[TASK OBJECTIVE]
All of the records below need to be written out exactly, but without the pictures.

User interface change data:
BEGIN

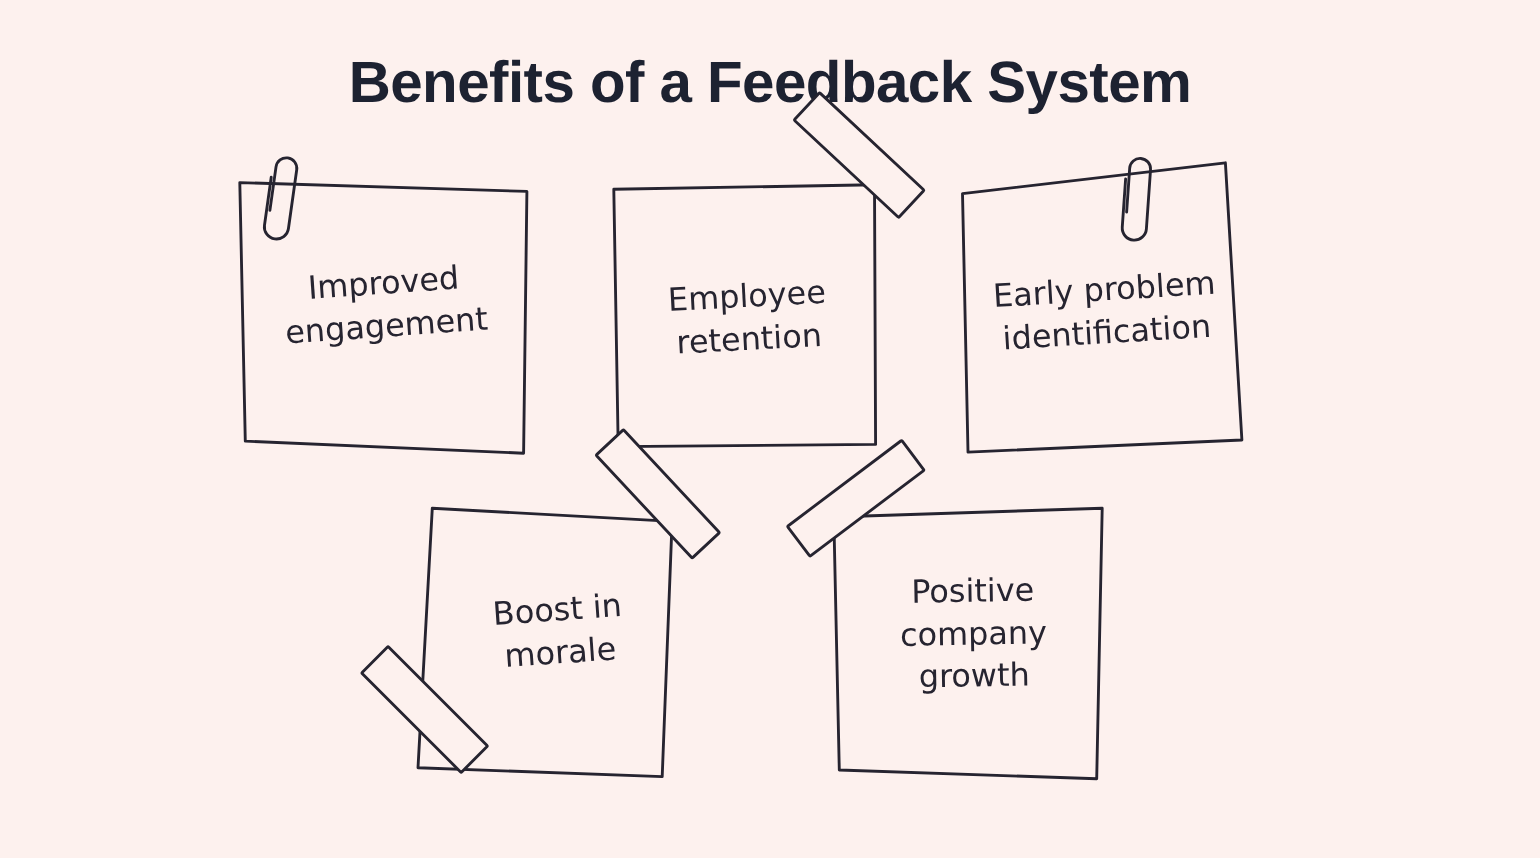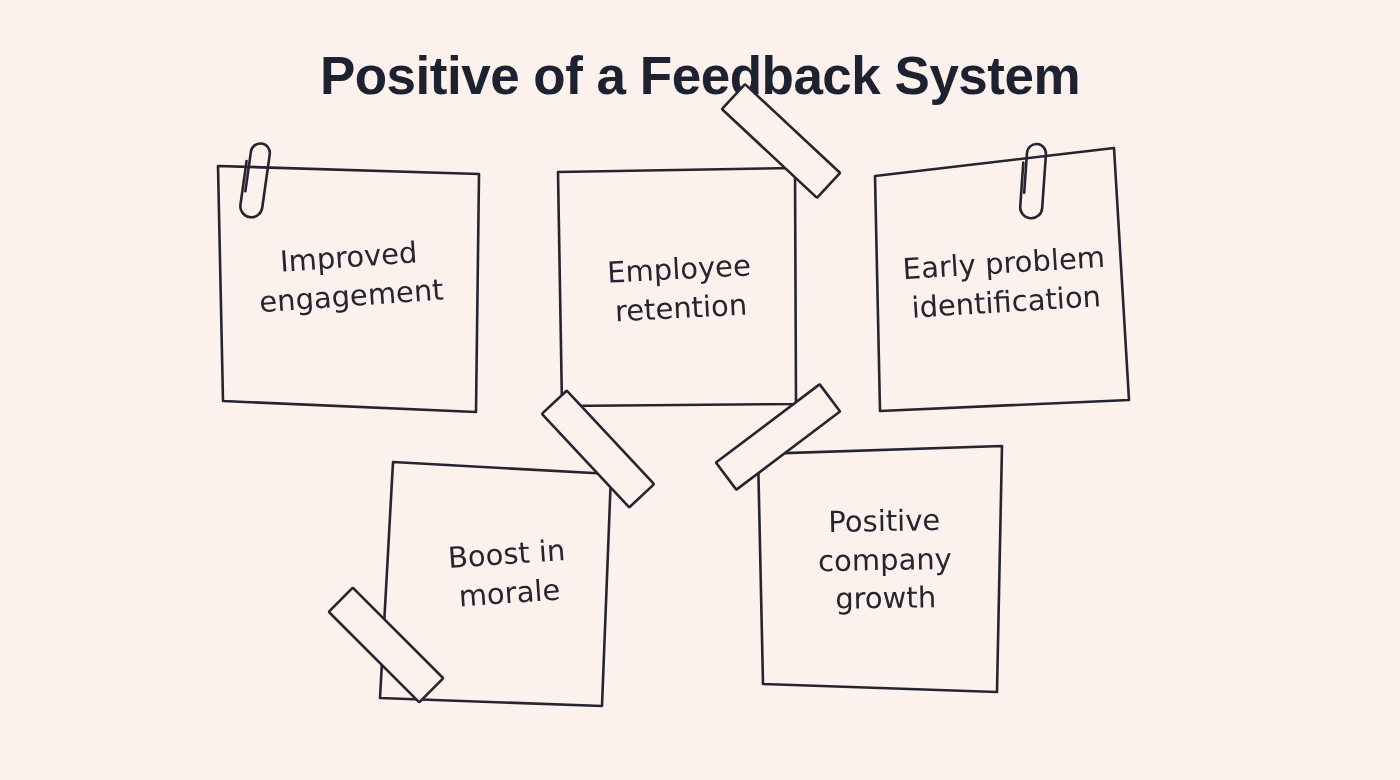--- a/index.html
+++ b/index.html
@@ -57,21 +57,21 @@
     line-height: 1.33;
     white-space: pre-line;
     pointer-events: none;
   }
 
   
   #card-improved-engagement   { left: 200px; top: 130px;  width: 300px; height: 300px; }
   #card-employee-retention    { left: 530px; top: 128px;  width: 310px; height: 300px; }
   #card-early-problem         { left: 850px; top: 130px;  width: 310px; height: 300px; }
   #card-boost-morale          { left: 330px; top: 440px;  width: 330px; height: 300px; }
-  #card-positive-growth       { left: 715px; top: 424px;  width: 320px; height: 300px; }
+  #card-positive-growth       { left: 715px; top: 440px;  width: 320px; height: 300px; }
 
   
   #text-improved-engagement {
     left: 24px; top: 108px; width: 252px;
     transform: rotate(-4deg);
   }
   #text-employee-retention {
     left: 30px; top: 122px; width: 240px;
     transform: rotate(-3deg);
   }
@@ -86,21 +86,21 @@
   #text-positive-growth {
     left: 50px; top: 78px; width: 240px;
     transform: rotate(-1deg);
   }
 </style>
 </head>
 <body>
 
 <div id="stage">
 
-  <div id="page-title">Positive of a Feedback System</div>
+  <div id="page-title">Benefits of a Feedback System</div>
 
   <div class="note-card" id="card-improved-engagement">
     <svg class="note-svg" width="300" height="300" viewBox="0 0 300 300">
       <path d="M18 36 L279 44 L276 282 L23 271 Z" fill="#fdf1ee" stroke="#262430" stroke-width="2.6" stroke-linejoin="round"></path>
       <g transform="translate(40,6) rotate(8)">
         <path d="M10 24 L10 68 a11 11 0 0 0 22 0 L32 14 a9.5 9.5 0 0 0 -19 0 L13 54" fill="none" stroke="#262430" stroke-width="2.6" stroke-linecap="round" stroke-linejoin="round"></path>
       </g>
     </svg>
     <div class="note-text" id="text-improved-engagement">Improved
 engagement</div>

END

[TASK ANSWER]
--- a/index.html
+++ b/index.html
@@ -57,21 +57,21 @@
     line-height: 1.33;
     white-space: pre-line;
     pointer-events: none;
   }
 
   
   #card-improved-engagement   { left: 200px; top: 130px;  width: 300px; height: 300px; }
   #card-employee-retention    { left: 530px; top: 128px;  width: 310px; height: 300px; }
   #card-early-problem         { left: 850px; top: 130px;  width: 310px; height: 300px; }
   #card-boost-morale          { left: 330px; top: 440px;  width: 330px; height: 300px; }
-  #card-positive-growth       { left: 715px; top: 424px;  width: 320px; height: 300px; }
+  #card-positive-growth       { left: 715px; top: 440px;  width: 320px; height: 300px; }
 
   
   #text-improved-engagement {
     left: 24px; top: 108px; width: 252px;
     transform: rotate(-4deg);
   }
   #text-employee-retention {
     left: 30px; top: 122px; width: 240px;
     transform: rotate(-3deg);
   }
@@ -86,21 +86,21 @@
   #text-positive-growth {
     left: 50px; top: 78px; width: 240px;
     transform: rotate(-1deg);
   }
 </style>
 </head>
 <body>
 
 <div id="stage">
 
-  <div id="page-title">Positive of a Feedback System</div>
+  <div id="page-title">Benefits of a Feedback System</div>
 
   <div class="note-card" id="card-improved-engagement">
     <svg class="note-svg" width="300" height="300" viewBox="0 0 300 300">
       <path d="M18 36 L279 44 L276 282 L23 271 Z" fill="#fdf1ee" stroke="#262430" stroke-width="2.6" stroke-linejoin="round"></path>
       <g transform="translate(40,6) rotate(8)">
         <path d="M10 24 L10 68 a11 11 0 0 0 22 0 L32 14 a9.5 9.5 0 0 0 -19 0 L13 54" fill="none" stroke="#262430" stroke-width="2.6" stroke-linecap="round" stroke-linejoin="round"></path>
       </g>
     </svg>
     <div class="note-text" id="text-improved-engagement">Improved
 engagement</div>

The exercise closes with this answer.